In other words, it is 100 percent necessary for actual screen reader users to try ARIA widgets before they're considered shippable. There's too much nuance. Ideally everything would be tried with several different browser-screen reader combinations, because of the numerous implementation quirks, in addition to a few incomplete implementations.

Summary

In summary, ARIA magic can be used to override or add to anything and everything that the HTML says. It can be used to do little fine changes to the accessibility presentation, or to create an entire experience. This is why ARIA is both incredibly powerful and yet dangerous in the hands of our friendly local web authors who don't generally use screen readers themselves.

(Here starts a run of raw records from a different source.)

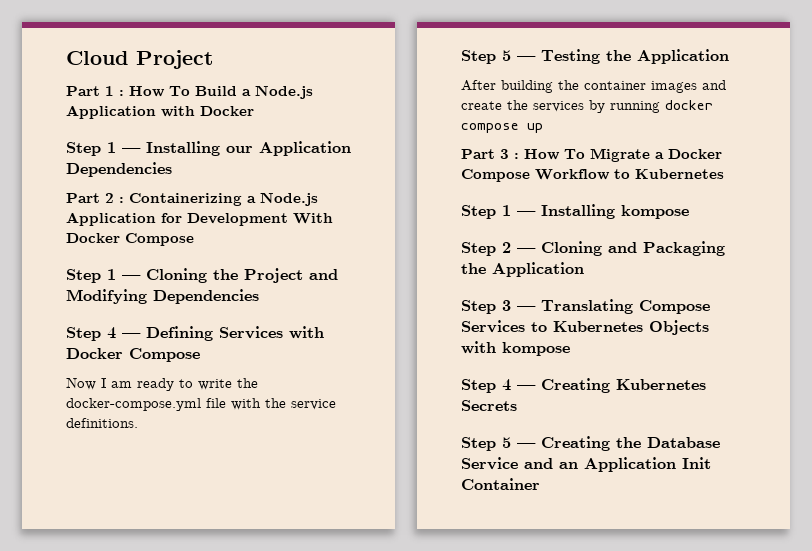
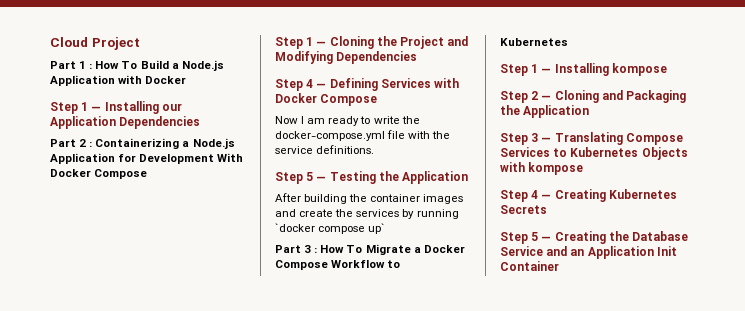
[665,100,713,110] [461,123,543,133] docker compose up -> [275,223,386,234] `docker compose up`

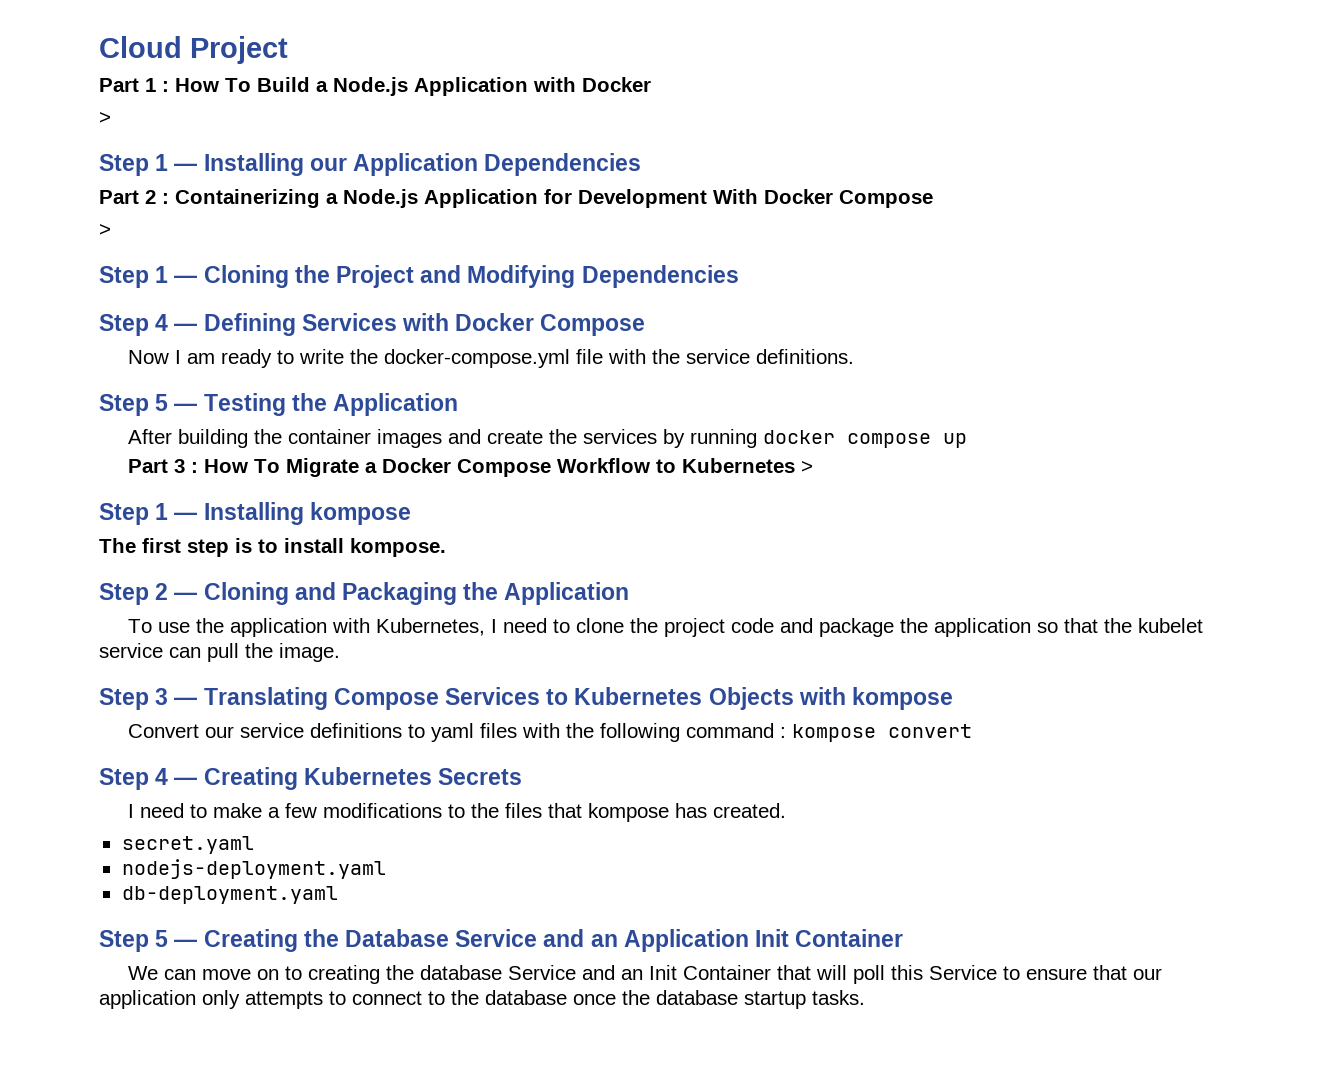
(187, 80) none -> [99,112,111,124] // >
(148, 174) none -> [99,224,111,236] // >
[275,223,386,234] `docker compose up` -> [763,430,968,448] docker compose up
(568, 42) none -> [801,461,814,473] >
(667, 69) none -> [99,538,446,557] // The first step is to install kompose.
(590, 111) none -> [128,618,1204,637] [99,643,340,662] // To use the application with Kubernetes, I need to clone the project code and package the application so that the kubelet service can pull the image.
(584, 168) none -> [128,723,973,742] // Convert our service definitions to yaml files with the following command : kompose convert
(547, 209) none -> [128,803,787,822] [121,836,254,854] [121,859,386,879] [121,886,338,904] // I need to make a few modifications to the files that kompose has created. // secret.yaml // nodejs-deployment.yaml // db-deployment.yaml
(559, 266) none -> [128,965,1163,984] [99,990,865,1009] // We can move on to creating the database Service and an Init Container that will poll this Service to ensure that our application only attempts to connect to the database once the database startup tasks.

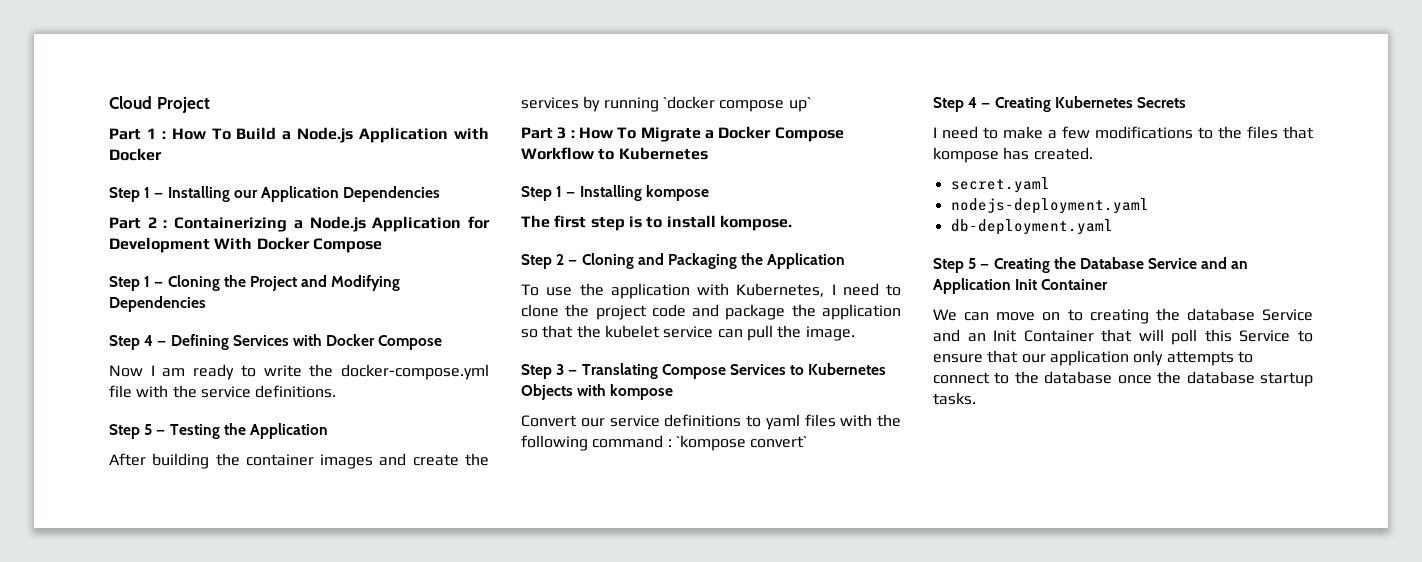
[99,112,111,124] // > -> (162, 154) none
[99,224,111,236] // > -> (382, 245) none
[763,430,968,448] docker compose up -> [662,96,811,112] `docker compose up`
[801,461,814,473] > -> (708, 153) none
[792,724,973,742] kompose convert -> [675,435,808,451] `kompose convert`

ARIA is just a straightforward truth override markup layer. When a screen reader asks what's happening, if ARIA exists, they get the ARIA version of the truth instead of the real underlying truth.

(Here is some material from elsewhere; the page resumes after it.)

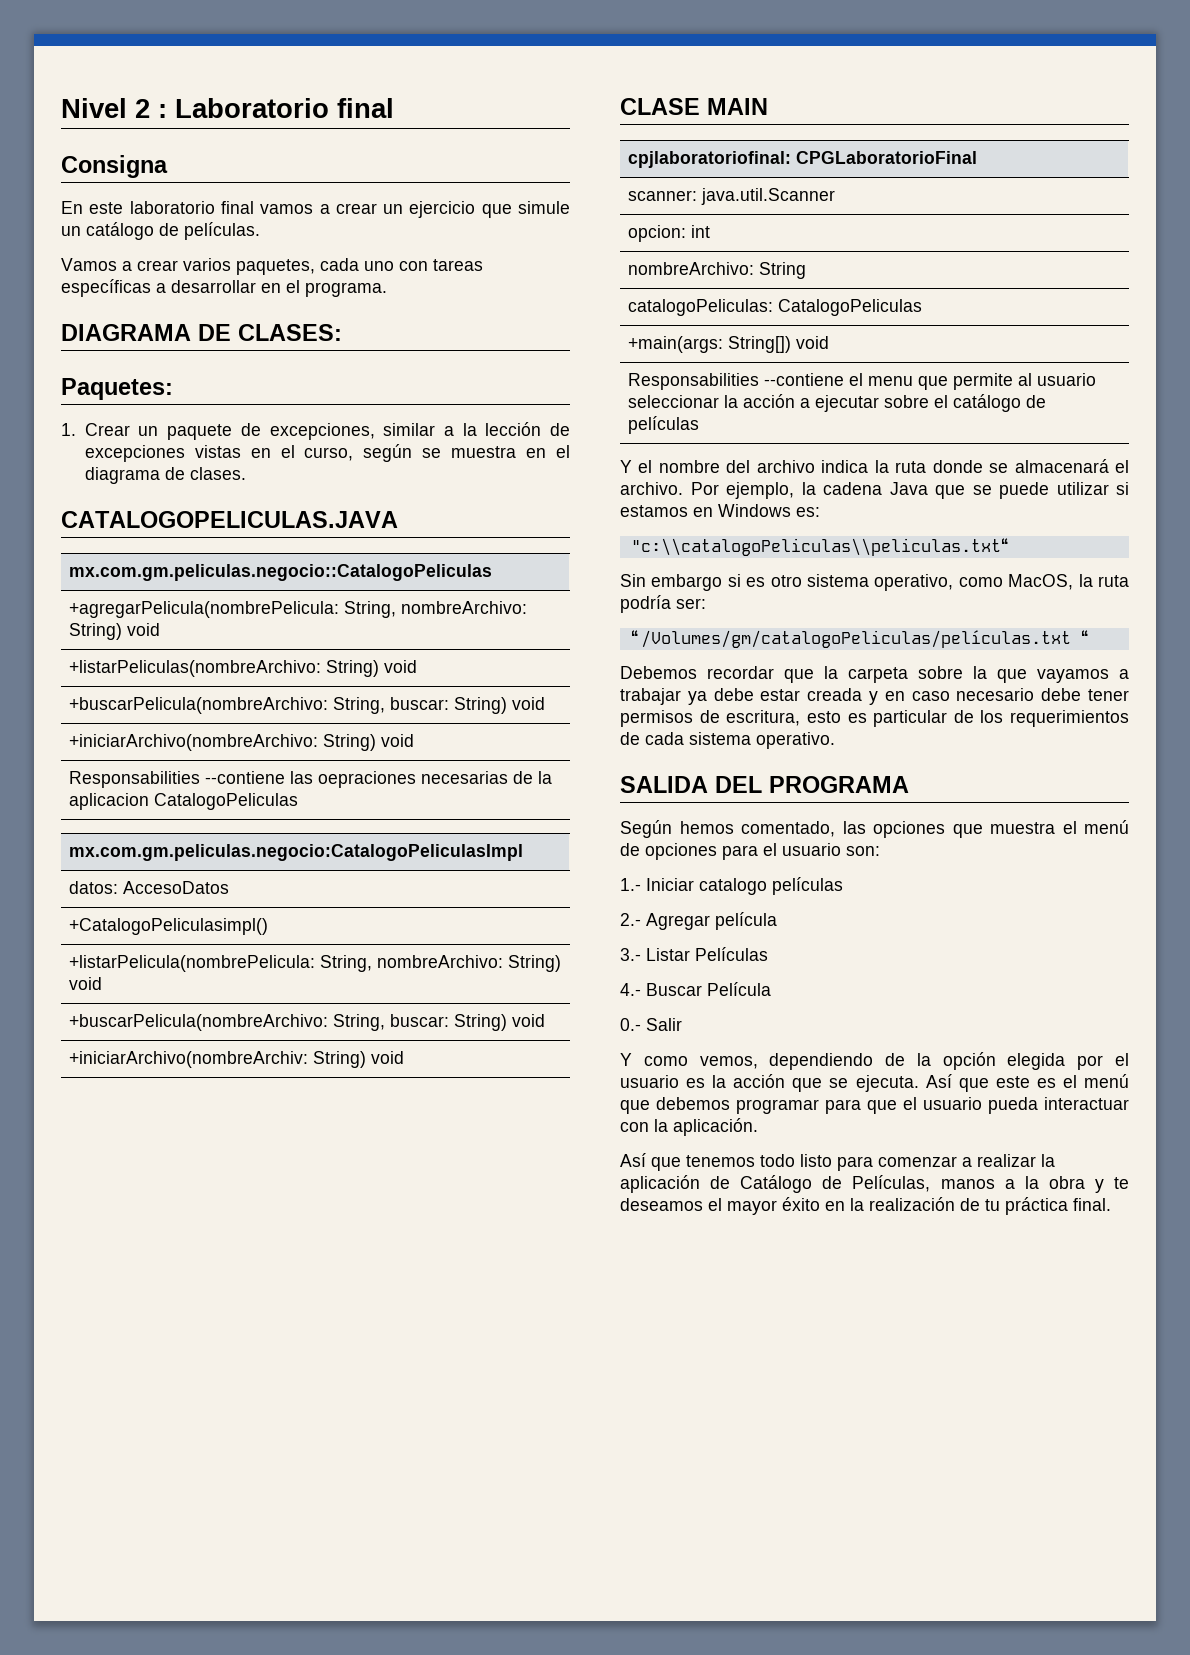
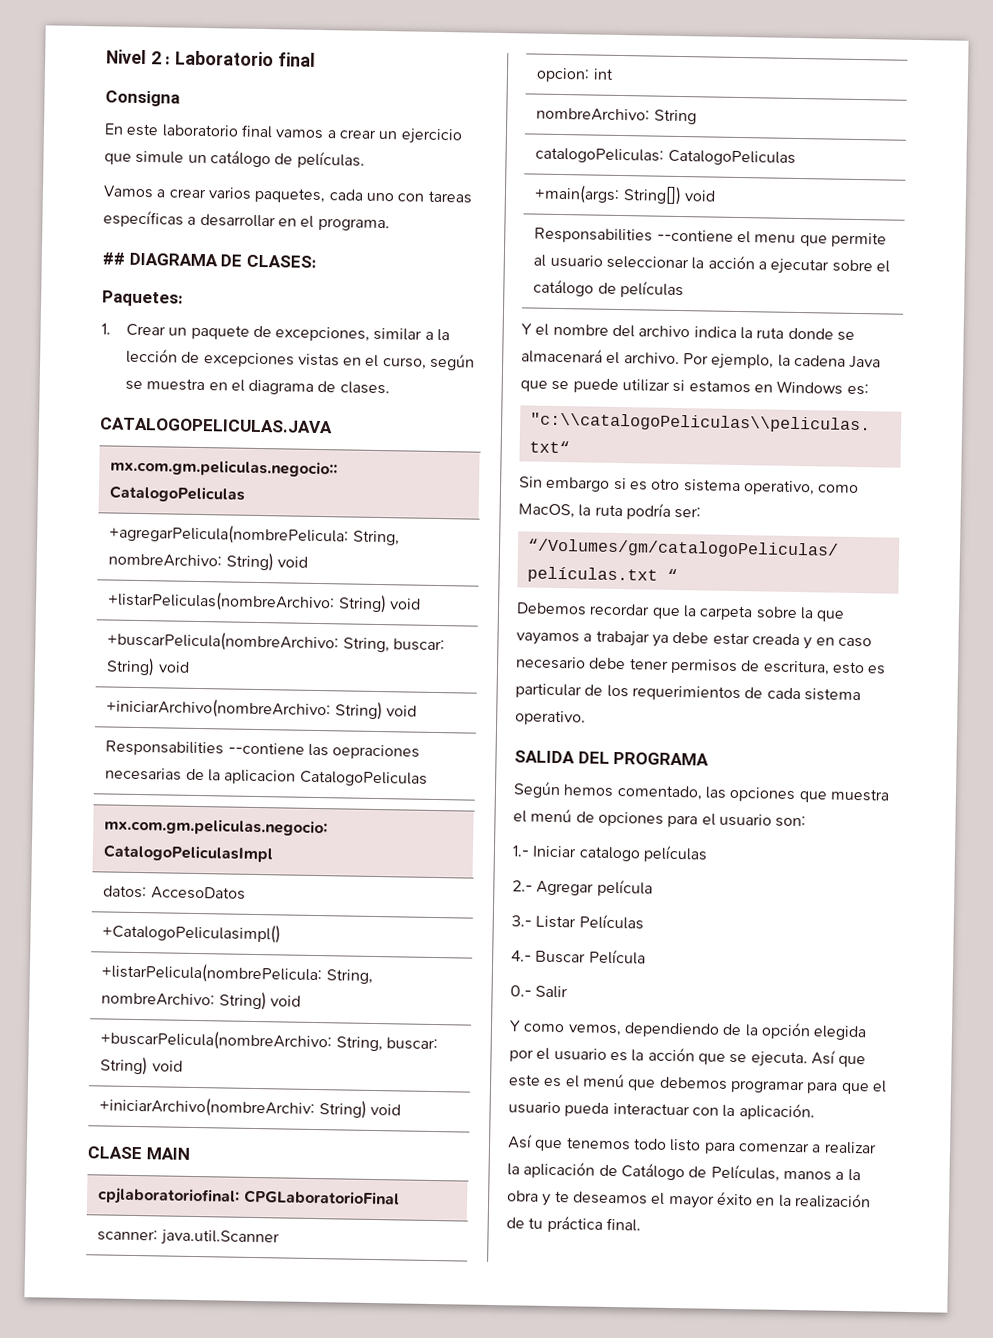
(387, 289) none -> [102,252,125,265] ##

Addendum 1: Additional Resources

Hybrid reference with keyboard info and code examples

  • W3C's ARIA Authoring Practices: this documents the important keyboard navigation characteristics of each example and provides working JS/CSS/ARIA code. The examples are focused on what works today, and do not cover mobile.

Addendum 2: What is ARIA most used for?

Because ARIA can replace or supplement small or large truths, generally useful for saying stuff that the screen reader cares about.

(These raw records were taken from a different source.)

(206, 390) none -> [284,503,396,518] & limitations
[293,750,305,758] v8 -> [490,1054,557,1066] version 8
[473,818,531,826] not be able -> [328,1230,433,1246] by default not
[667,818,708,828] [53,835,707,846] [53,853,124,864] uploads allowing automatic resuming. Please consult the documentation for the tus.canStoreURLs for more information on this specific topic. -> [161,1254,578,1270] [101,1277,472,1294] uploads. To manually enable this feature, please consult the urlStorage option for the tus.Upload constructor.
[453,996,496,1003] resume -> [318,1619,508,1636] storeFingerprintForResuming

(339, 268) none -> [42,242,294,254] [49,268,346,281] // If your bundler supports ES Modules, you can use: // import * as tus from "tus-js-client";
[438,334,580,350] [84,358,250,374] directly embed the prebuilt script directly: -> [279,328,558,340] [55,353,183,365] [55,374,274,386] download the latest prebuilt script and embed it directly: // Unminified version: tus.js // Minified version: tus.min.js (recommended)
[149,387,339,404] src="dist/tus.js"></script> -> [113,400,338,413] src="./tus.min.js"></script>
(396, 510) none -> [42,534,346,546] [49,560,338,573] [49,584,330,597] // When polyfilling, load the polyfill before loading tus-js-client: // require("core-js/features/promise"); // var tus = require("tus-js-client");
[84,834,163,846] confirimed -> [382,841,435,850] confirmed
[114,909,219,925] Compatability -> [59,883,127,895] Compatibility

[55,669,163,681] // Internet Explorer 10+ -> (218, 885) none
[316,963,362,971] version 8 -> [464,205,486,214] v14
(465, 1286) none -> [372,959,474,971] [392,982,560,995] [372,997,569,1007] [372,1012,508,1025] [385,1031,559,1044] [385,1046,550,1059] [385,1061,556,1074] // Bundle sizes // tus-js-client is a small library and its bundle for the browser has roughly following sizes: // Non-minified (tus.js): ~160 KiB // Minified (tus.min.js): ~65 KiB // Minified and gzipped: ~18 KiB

Here are some common uses of ARIA.

  • Special widgets that don't exist in HTML, like a menu bar, autocomplete, tree, or spreadsheet
  • Widgets that exist in HTML, but the author invented their own anyway, possibly because they needed to tweak the behavior or appearance of the normal widget. For example, an HTML <input type="range"> element is basically a slider, but authors want to make it look different. For most things, CSS can be used, but for input type="range", CSS is awkward. An author can make their own slider, and use role="slider" on it with aria-valuenow to say what the current value is.
  • Live regions tell screen readers "in this area of the page, anything that changes is worth telling the user about."
  • Landmarks (HTML has equivalents now). These are somewhat like headings, in that they help screen reader users find what they want faster. However, they're different in that they contain the entire related area. Like, "this container is the main area of the page" and "this container over here is a navigation panel".

Addendum 3: What's an Accessibility API?

An accessibility API is how a screen reader or other AT knows what's in the page and what's happening right now. Examples include MSAA, IA2, and UIA. And that's just Windows! There are two parts to an accessibility API:

  • A "tree" of objects that represents a container hierarchy. These are like Russian nesting dolls, but each doll can contain multiple other dolls. For example, a document can contain a bunch of paragraphs, and a paragraph can have text, images, links, boldface, etc. Each item in the object tree can have properties like a role (what am I?), a name/label, a user-entered value, a description, as well as boolean states like focusable, focused, required, checked. ARIA can override any of these properties. The screen reader uses the tree to help the user navigate in virtual buffer mode, like "go to the next heading please".
  • A series of events that occur describing changes to the tree, like "focus is now over here!". The screen reader uses the events to tell the user what has just happened. When important HTML or ARIA markup changes, an event is fired to tell the screen reader that something changed.

Usually authors just use HTML, which maps nicely to these accessibility APIs. When HTML is not enough, ARIA is used and the browser overrides the HTML semantics before sending the object tree or events to the screen reader.